==== INFORMATION SUPPLIED ====
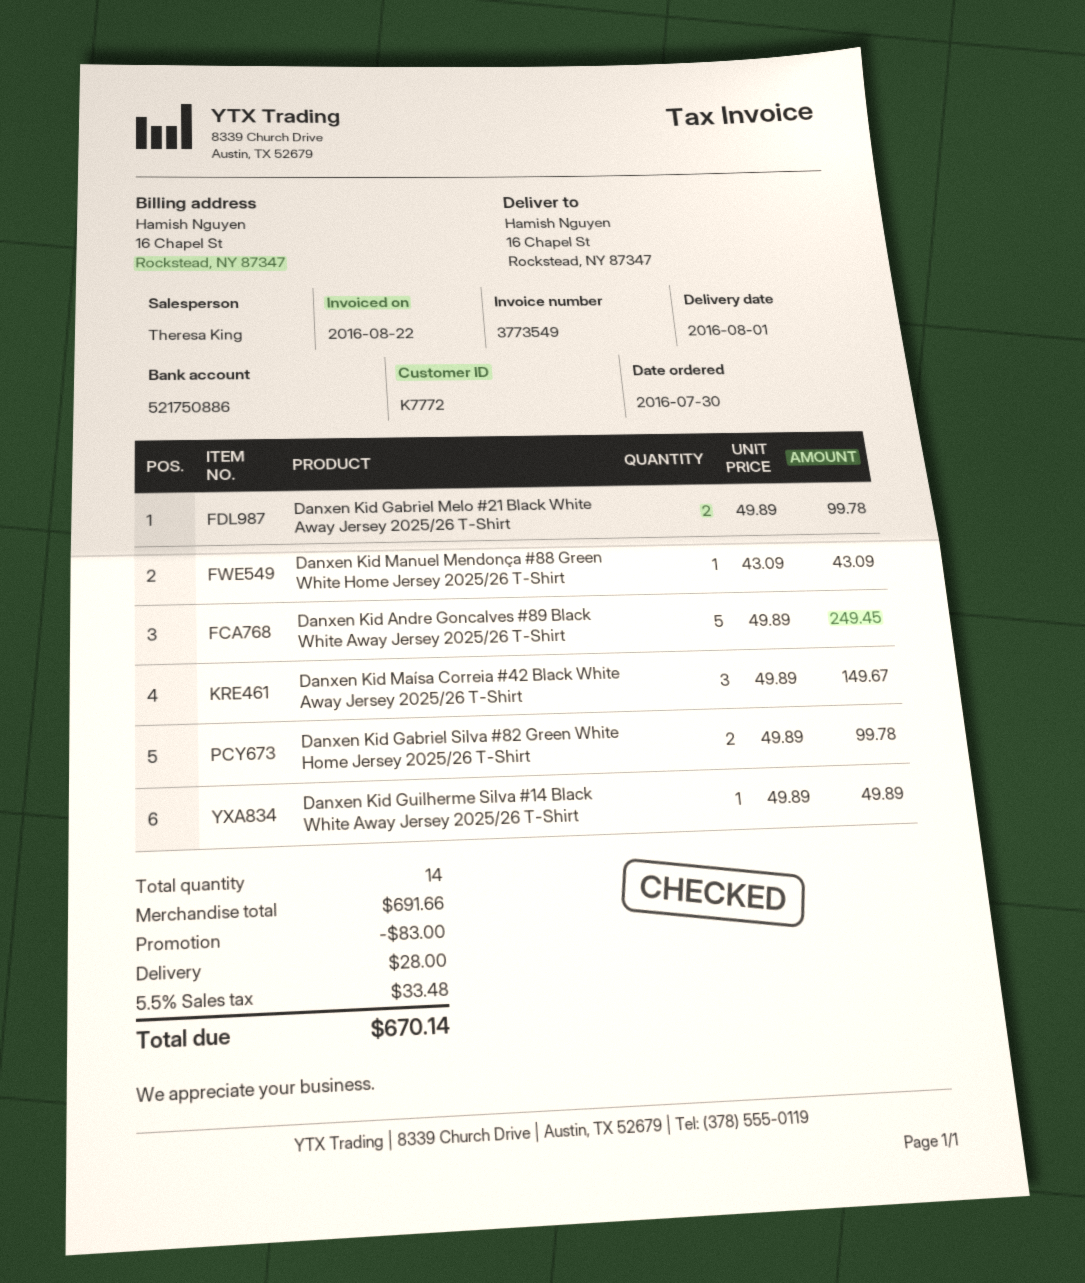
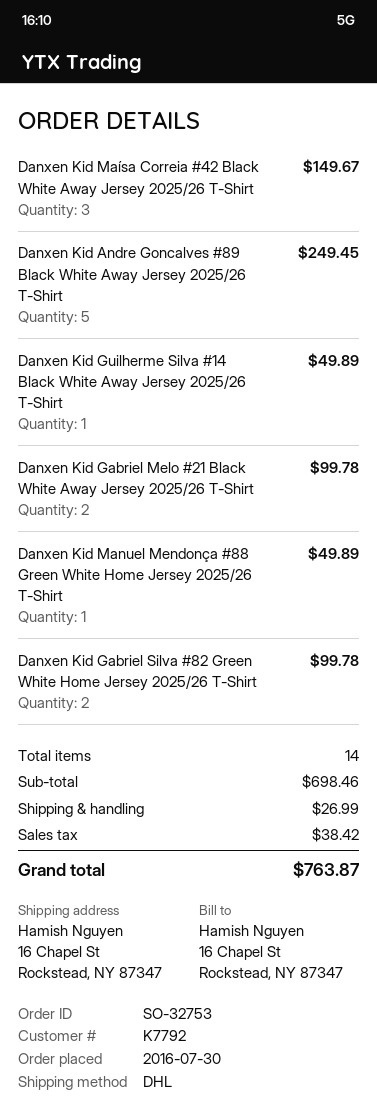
customer number: K7772 -> K7792
Danxen Kid Manuel Mendonça #88 Green White Home Jersey 2025/26 T-Shirt: 1 for 43.09 -> 1 for 49.89
subtotal: 691.66 -> 698.46
discount: 83.00 -> none
shipping: 28.00 -> 26.99
tax: 33.48 -> 38.42
total: 670.14 -> 763.87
====
WORK ORDER
Pictures aside, reproduce all of the data exactly.

SOLUTION FOR THIS TASK
customer number: K7772 -> K7792
Danxen Kid Manuel Mendonça #88 Green White Home Jersey 2025/26 T-Shirt: 1 for 43.09 -> 1 for 49.89
subtotal: 691.66 -> 698.46
discount: 83.00 -> none
shipping: 28.00 -> 26.99
tax: 33.48 -> 38.42
total: 670.14 -> 763.87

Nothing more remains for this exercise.